The voyage takes eleven hours. After the first hour, the lights of Busan are only a faint line of sparkling dust on the horizon behind us.
Looking up, above this line of city lights is a glow and then, dark sky, deep space. Below this line of lights are tiny reflections of the city and then, dark water, deep ocean. Our ship moves between these two spaces, itself a glow and a reflection, floating along that thin line between the depths of the universe, and of our oceans. Within the space of this thin line is the world we claim to know, the dancing old ladies, the ocarina player, me and Suhee, the city lights, and you, too.
All of this is very clear on the ocean in the night, and I breathe it in. For a moment, the distant view, and the sound of the waves breaking against the bow become the main attractions. I could stay out here all night, but as I think this the winds pick up and the staff herds us and the slightly drunken old ladies inside the cabin. “We don’t want anyone dancing their way off into the ocean,” says a staff member, in a slightly more serious tone than one would expect. “Or into the stars,” I whisper back.

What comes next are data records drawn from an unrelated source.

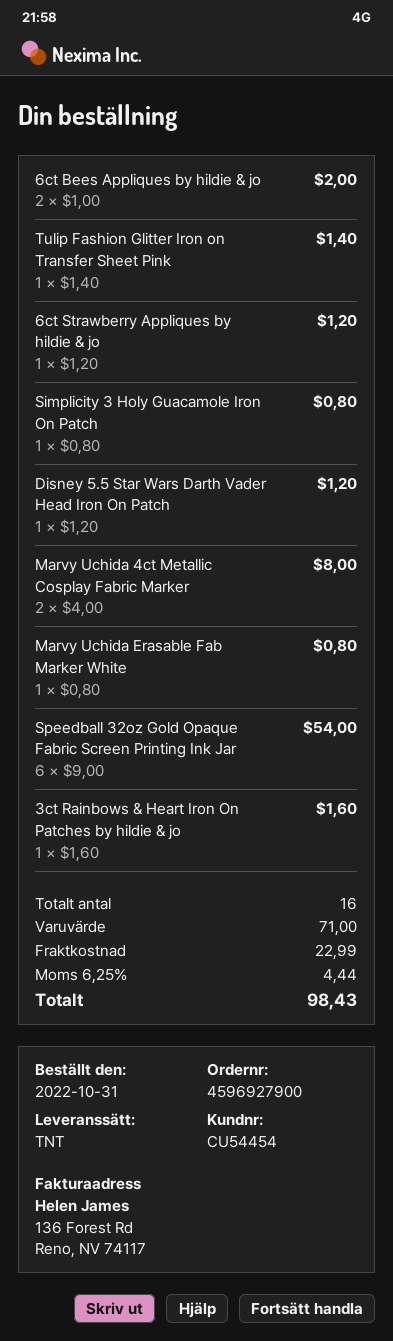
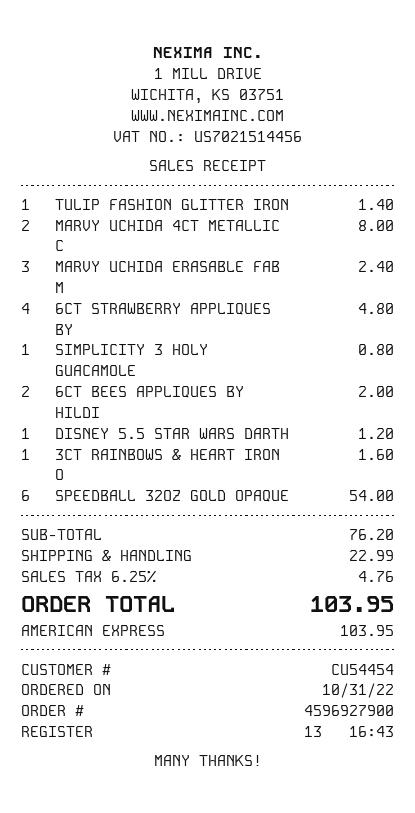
6ct Strawberry Appliques by hildie & jo: 1 for 1.20 -> 4 for 4.80
Marvy Uchida Erasable Fab Marker White: 1 for 0.80 -> 3 for 2.40
subtotal: 71.00 -> 76.20
tax: 6.25% = 4.44 -> 6.25% = 4.76
total: 98.43 -> 103.95

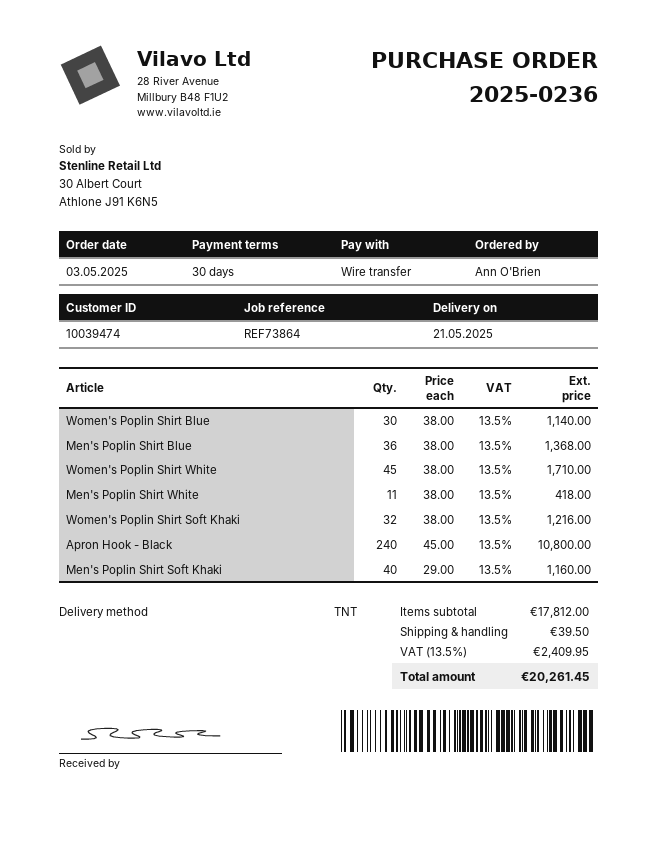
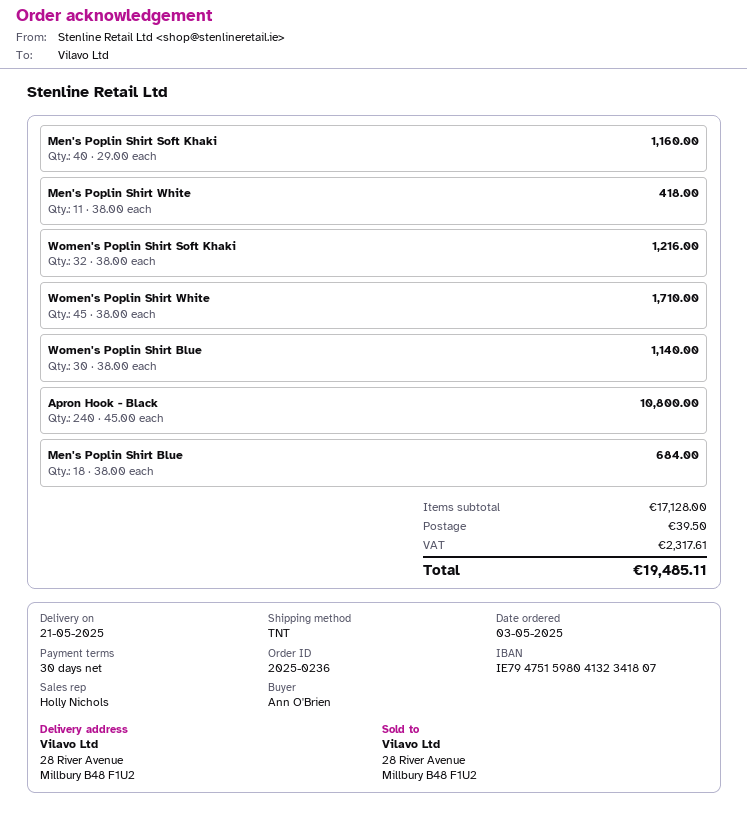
Men's Poplin Shirt Blue: 36 x 38.00 = 1368.00 -> 18 x 38.00 = 684.00
subtotal: 17812.00 -> 17128.00
tax: 2409.95 -> 2317.61
total: 20261.45 -> 19485.11

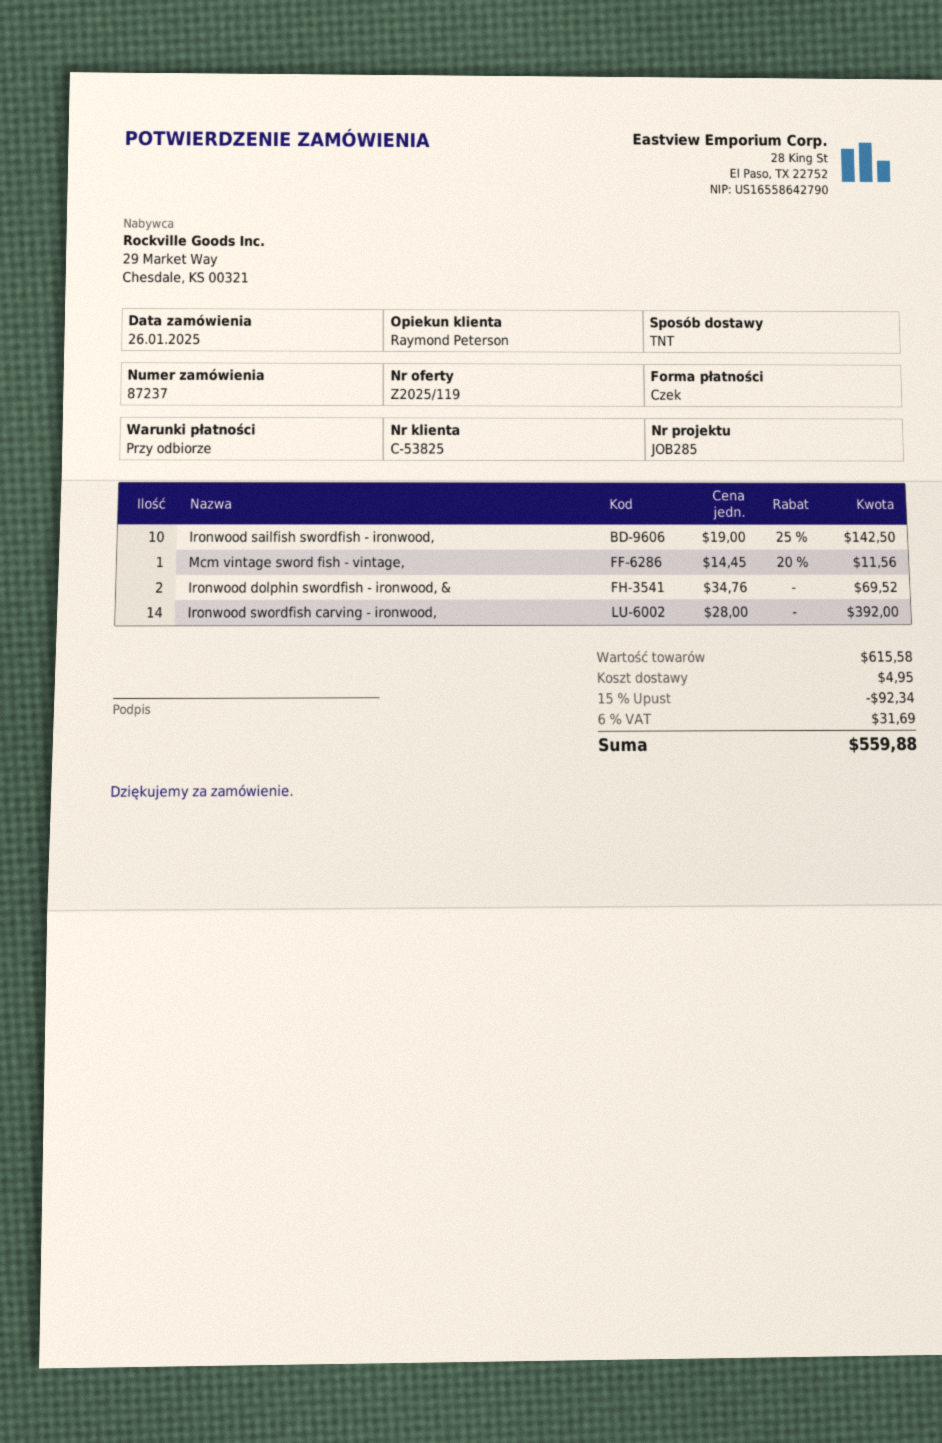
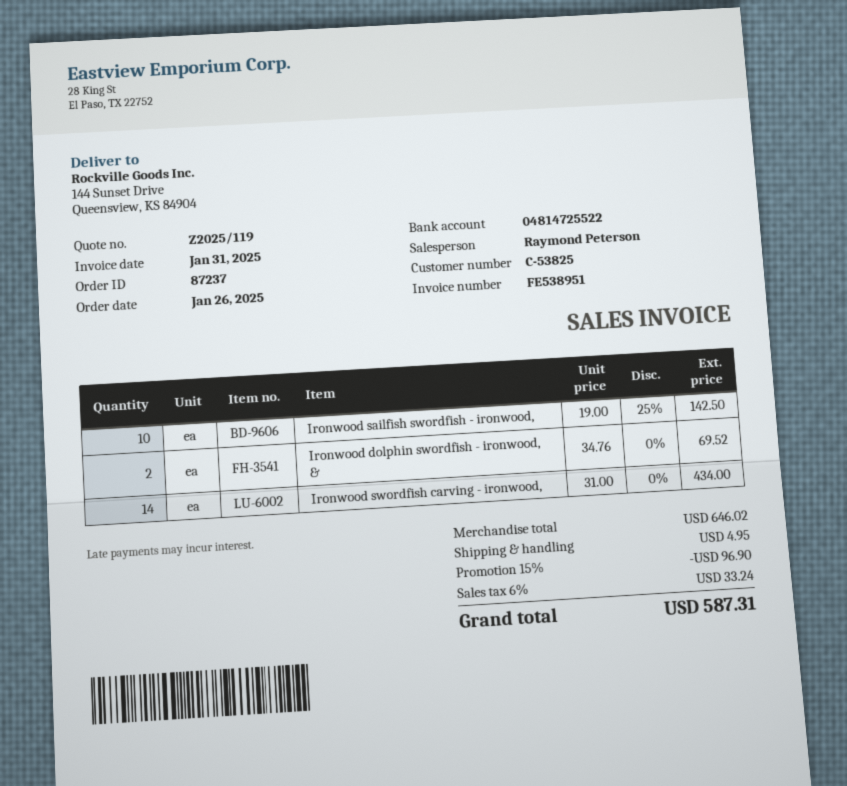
Mcm vintage sword fish - vintage,: 1 x 14.45 - 20% = 11.56 -> none
Ironwood swordfish carving - ironwood,: 14 x 28.00 = 392.00 -> 14 x 31.00 = 434.00
subtotal: 615.58 -> 646.02
discount: 15% = 92.34 -> 15% = 96.90
tax: 6% = 31.69 -> 6% = 33.24
total: 559.88 -> 587.31

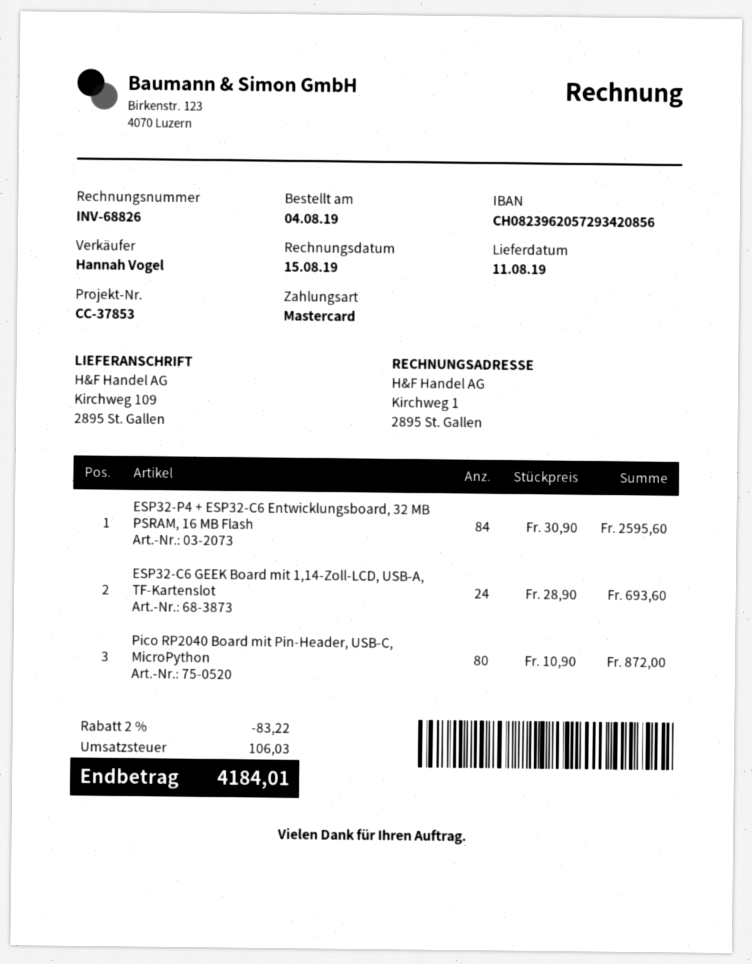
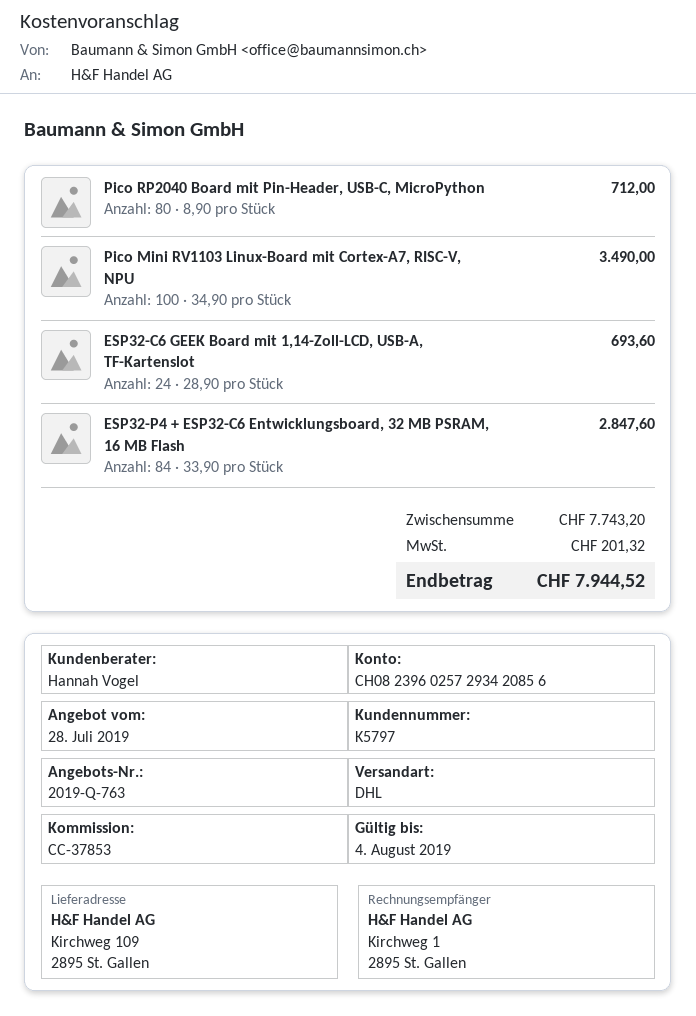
bank account: CH0823962057293420856 -> CH0823960257293420856
ESP32-P4 + ESP32-C6 Entwicklungsboard, 32 MB PSRAM, 16 MB Flash: 84 x 30.90 = 2595.60 -> 84 x 33.90 = 2847.60
Pico RP2040 Board mit Pin-Header, USB-C, MicroPython: 80 x 10.90 = 872.00 -> 80 x 8.90 = 712.00
Pico Mini RV1103 Linux-Board mit Cortex-A7, RISC-V, NPU: none -> 100 x 34.90 = 3490.00
discount: 2% = 83.22 -> none
tax: 106.03 -> 201.32
total: 4184.01 -> 7944.52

The ladies move to the indoor dance floor. Suhee and I move to our bunk beds for the night. I lie down, close my curtain, and think about all the unknowable things and how they are a part of our experience even if we do not know them. I think about smiles and laughs of old ladies, notes from an ocarina, and the city lights, spread out like a line of stars just below the stars of the sky, and just above the ocean. I think how something ties this all together, wraps it up, and delivers it to us in a series of moments. What is this thing? On this adventure, I hope we can come to know it more closely.
Soon it is lights out time and the ship rocks softly back and forth, like a giant crib with a few hundred people inside. Sleep takes over. A good thing. We will have a long morning tomorrow after our arrival in Japan, with a bit of travel to do yet, and no idea how we are going to do it. We didn’t plan that far ahead.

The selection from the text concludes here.